__Task brief__
Verbatim copy, images excluded: write out each record shown below.

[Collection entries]
= = =
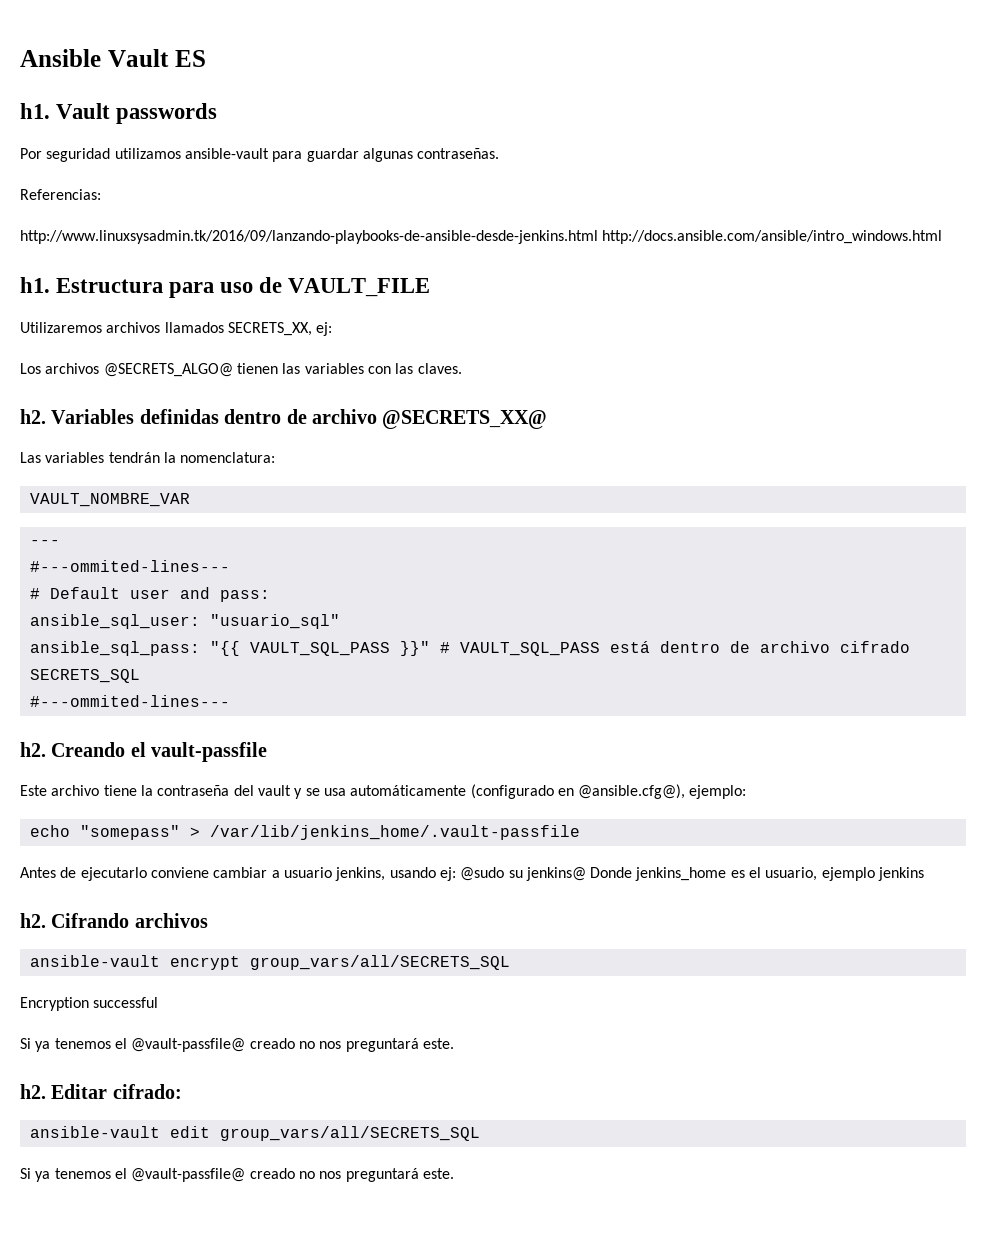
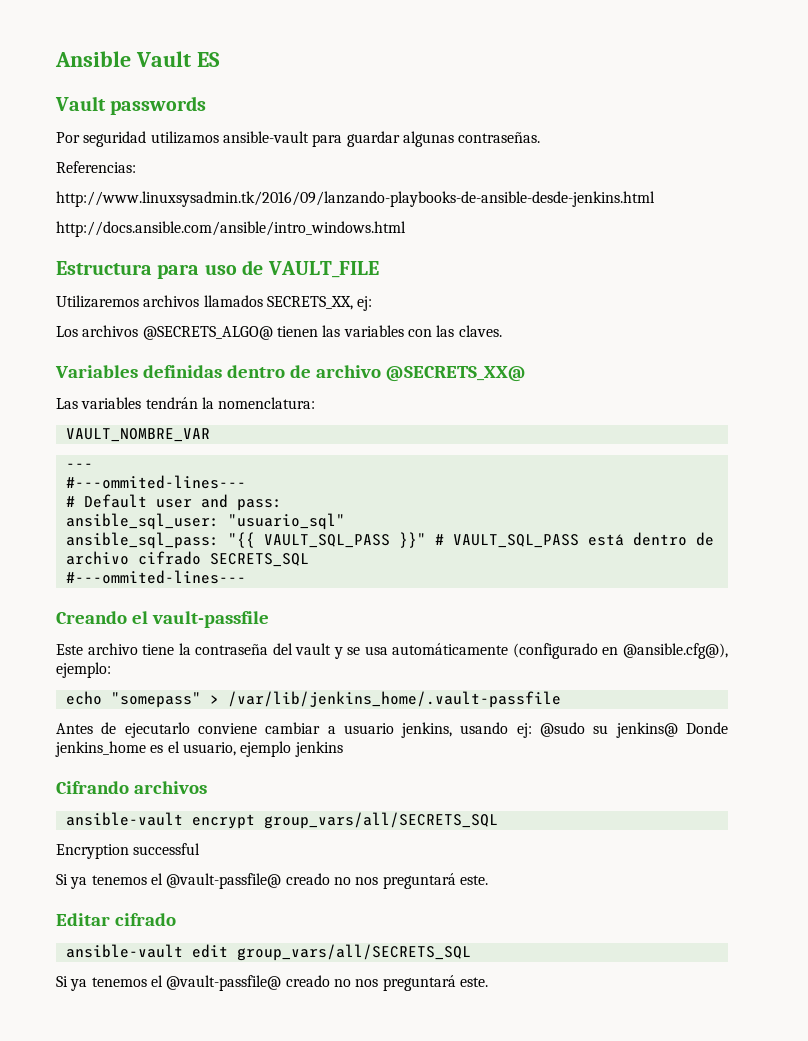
  Ansible Vault ES
- h1. Vault passwords
+ Vault passwords
- http://www.linuxsysadmin.tk/2016/09/lanzando-playbooks-de-ansible-desde-jenkins.html http://docs.ansible.com/ansible/intro_windows.html
- h1. Estructura para uso de VAULT_FILE
+ http://www.linuxsysadmin.tk/2016/09/lanzando-playbooks-de-ansible-desde-jenkins.html
+ http://docs.ansible.com/ansible/intro_windows.html
+ Estructura para uso de VAULT_FILE
  Los archivos @SECRETS_ALGO@ tienen las variables con las claves.
- h2. Variables definidas dentro de archivo @SECRETS_XX@
+ Variables definidas dentro de archivo @SECRETS_XX@
  ansible_sql_pass: "{{ VAULT_SQL_PASS }}" # VAULT_SQL_PASS está dentro de archivo cifrado SECRETS_SQL
  #---ommited-lines---
- h2. Creando el vault-passfile
+ Creando el vault-passfile
  Antes de ejecutarlo conviene cambiar a usuario jenkins, usando ej: @sudo su jenkins@ Donde jenkins_home es el usuario, ejemplo jenkins
- h2. Cifrando archivos
+ Cifrando archivos
- h2. Editar cifrado:
+ Editar cifrado

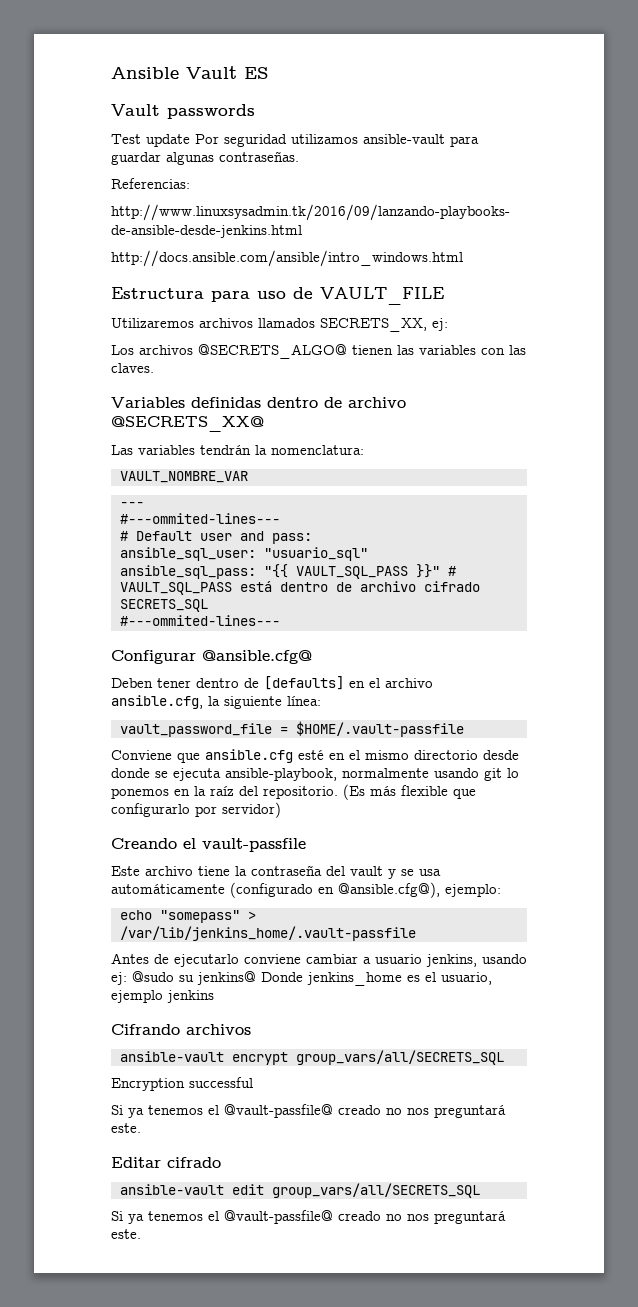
- Por seguridad utilizamos ansible-vault para guardar algunas contraseñas.
+ Test update Por seguridad utilizamos ansible-vault para guardar algunas contraseñas.
+ Configurar @ansible.cfg@
+ Deben tener dentro de [defaults] en el archivo ansible.cfg, la siguiente línea:
+ vault_password_file = $HOME/.vault-passfile
+ Conviene que ansible.cfg esté en el mismo directorio desde donde se ejecuta ansible-playbook, normalmente usando git lo ponemos en la raíz del repositorio. (Es más flexible que configurarlo por servidor)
= = =
__Response below__
  Ansible Vault ES
- h1. Vault passwords
+ Vault passwords
- http://www.linuxsysadmin.tk/2016/09/lanzando-playbooks-de-ansible-desde-jenkins.html http://docs.ansible.com/ansible/intro_windows.html
- h1. Estructura para uso de VAULT_FILE
+ http://www.linuxsysadmin.tk/2016/09/lanzando-playbooks-de-ansible-desde-jenkins.html
+ http://docs.ansible.com/ansible/intro_windows.html
+ Estructura para uso de VAULT_FILE
  Los archivos @SECRETS_ALGO@ tienen las variables con las claves.
- h2. Variables definidas dentro de archivo @SECRETS_XX@
+ Variables definidas dentro de archivo @SECRETS_XX@
  ansible_sql_pass: "{{ VAULT_SQL_PASS }}" # VAULT_SQL_PASS está dentro de archivo cifrado SECRETS_SQL
  #---ommited-lines---
- h2. Creando el vault-passfile
+ Creando el vault-passfile
  Antes de ejecutarlo conviene cambiar a usuario jenkins, usando ej: @sudo su jenkins@ Donde jenkins_home es el usuario, ejemplo jenkins
- h2. Cifrando archivos
+ Cifrando archivos
- h2. Editar cifrado:
+ Editar cifrado

- Por seguridad utilizamos ansible-vault para guardar algunas contraseñas.
+ Test update Por seguridad utilizamos ansible-vault para guardar algunas contraseñas.
+ Configurar @ansible.cfg@
+ Deben tener dentro de [defaults] en el archivo ansible.cfg, la siguiente línea:
+ vault_password_file = $HOME/.vault-passfile
+ Conviene que ansible.cfg esté en el mismo directorio desde donde se ejecuta ansible-playbook, normalmente usando git lo ponemos en la raíz del repositorio. (Es más flexible que configurarlo por servidor)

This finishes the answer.